Bayrou réitère son appel à ne "pas choisir une méthode brutale" pour la réforme des retraites

Le président du MoDem François Bayrou le 21 juin 2022 au palais de l'Elysée à Paris - Ludovic MARIN © 2019 AFP
Le président du MoDem François Bayrou le 21 juin 2022 au palais de l'Elysée à Paris - Ludovic MARIN © 2019 AFP

Le patron du Modem continue de mettre en garde l'exécutif. Après avoir exhorté à éviter tout "passage en force" en matière de réforme des retraites dans une interview au Parisien, François Bayrou a appelé ce dimanche à ne pas "choisir une méthode brutale" pour faire avancer ce dossier.

"Cette réforme est vitale", a-t-il estimé dans le Grand rendez-vous Europe 1/CNews/Les Echos. "Mais si l'on veut qu'elle prenne tout son sens et qu'elle soit acceptée, il faut la conduire selon une méthode que le président a présenté à l'élection présidentielle (...).
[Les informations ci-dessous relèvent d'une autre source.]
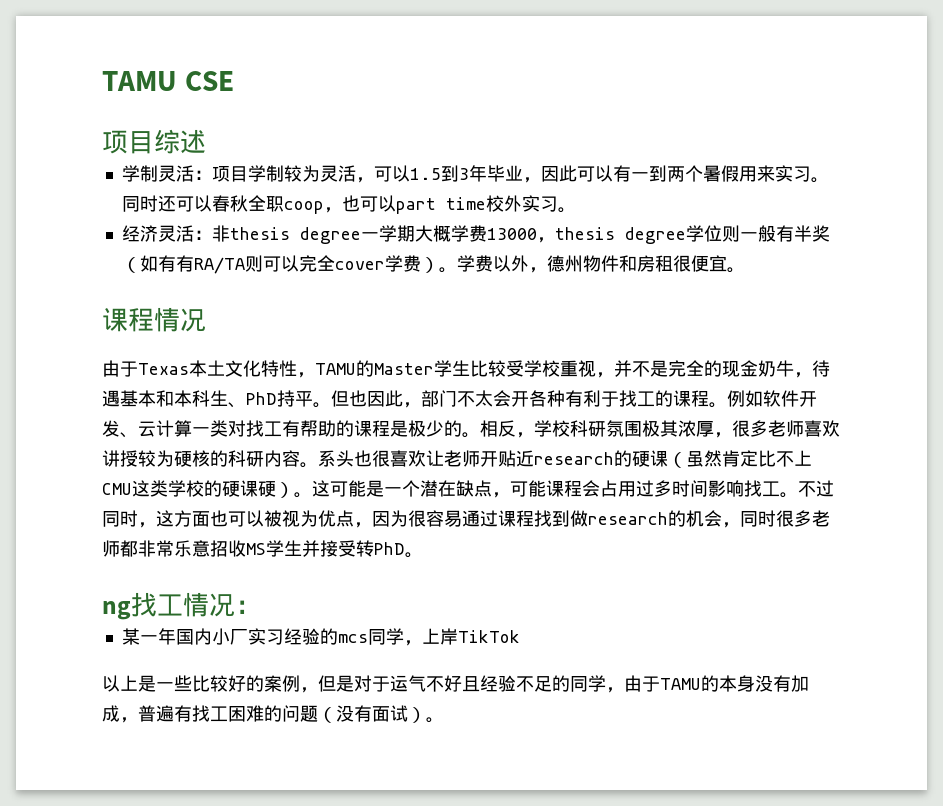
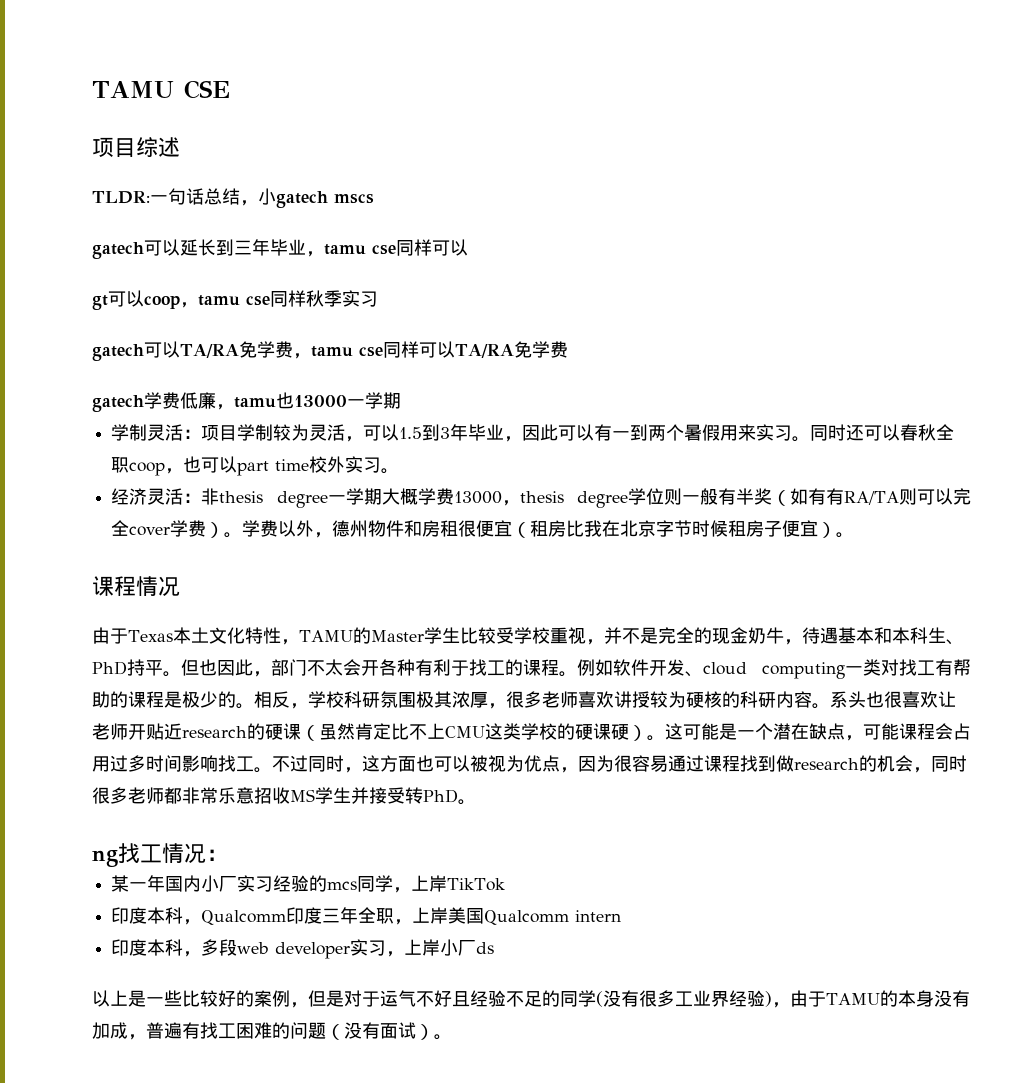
+ TLDR:一句话总结，小gatech mscs
+ gatech可以延长到三年毕业，tamu cse同样可以
+ gt可以coop，tamu cse同样秋季实习
+ gatech可以TA/RA免学费，tamu cse同样可以TA/RA免学费
+ gatech学费低廉，tamu也13000一学期
- 学费以外，德州物件和房租很便宜。
+ 学费以外，德州物件和房租很便宜（租房比我在北京字节时候租房子便宜）。
- 例如软件开发、云计算一类对找工有帮助的课程是极少的。
+ 例如软件开发、cloud computing一类对找工有帮助的课程是极少的。
+ 印度本科，Qualcomm印度三年全职，上岸美国Qualcomm intern
+ 印度本科，多段web developer实习，上岸小厂ds
- 以上是一些比较好的案例，但是对于运气不好且经验不足的同学，由于TAMU的本身没有加成，普遍有找工困难的问题（没有面试）。
+ 以上是一些比较好的案例，但是对于运气不好且经验不足的同学(没有很多工业界经验)，由于TAMU的本身没有加成，普遍有找工困难的问题（没有面试）。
On va renoncer aux réformes qui tombent d'en haut toutes faites (...) et on va faire murir ces réfomres avec toutes les forces économiques et sociales."

Depuis quelques jours, Emmanuel Macron a redonné un coup d'accélérateur à la réforme des retraites, qui avait été interrompue par le Covid lors du premier quinquennat. L'exécutif a fait savoir qu'elle pourrait intervenir y compris via le projet de loi de financement de la sécurité sociale (PLFSS) présenté le 26 septembre en Conseil des ministres et examiné ensuite au Parlement.

"La préparation n'a pas été faite"

Une piste qui braque les oppositions et divise y compris au sein de la majorité, à l'heure où Emmanuel Macron a lancé son "Conseil national de la refondation" qui doit faire la part belle à une concertation approfondie avec les forces politiques, syndicats et associations.

"Le passage en force, c'est le contraire de l'esprit du CNR qui réclame d'examiner les problèmes ensemble", a souligné François Bayrou, nommé à la tête du CNR, dans Le Parisien.

"Il existe en France un grand courant social-réformiste, prêt à avancer sans renier ses positions pour que le pays soit capable de s'organiser comme les temps l'exigent", a-t-il ajouté ce dimanche. "Si l'on choisit une méthode brutale, ce courant va entrer en contradiction, en confrontation, en opposiiton avec les responsables du pays. Est-ce qu'on a besoin de ça?"

"Rien d'infâmant à utiliser le 49.3"

Le patron du Modem assure cependant ne pas être hostile à l'usage de l'article 49.3 de la Constitution, qui permet au gouvernement d'engager sa responsabilité pour faire passer un texte sans vote. "Il n'y a rien d'infâmant à l'utiliser", a assuré François Bayrou. "Ce qui n'est pas normal, c'est d'utiliser le 49.3 sans la prépration nécessaire pour le texte."

Et là, selon lui, "la préparation n'a pas été faite". Car s'il pense que "la société française est prête pour cette réforme", François Bayrou estime que beaucoup de Français "n'ont pas entre les mains les raisons pour lesquelles il va (la) falloir". Il a donc appelé l'exécutif à "prendre le temps de la pédagogie" sur le sujet.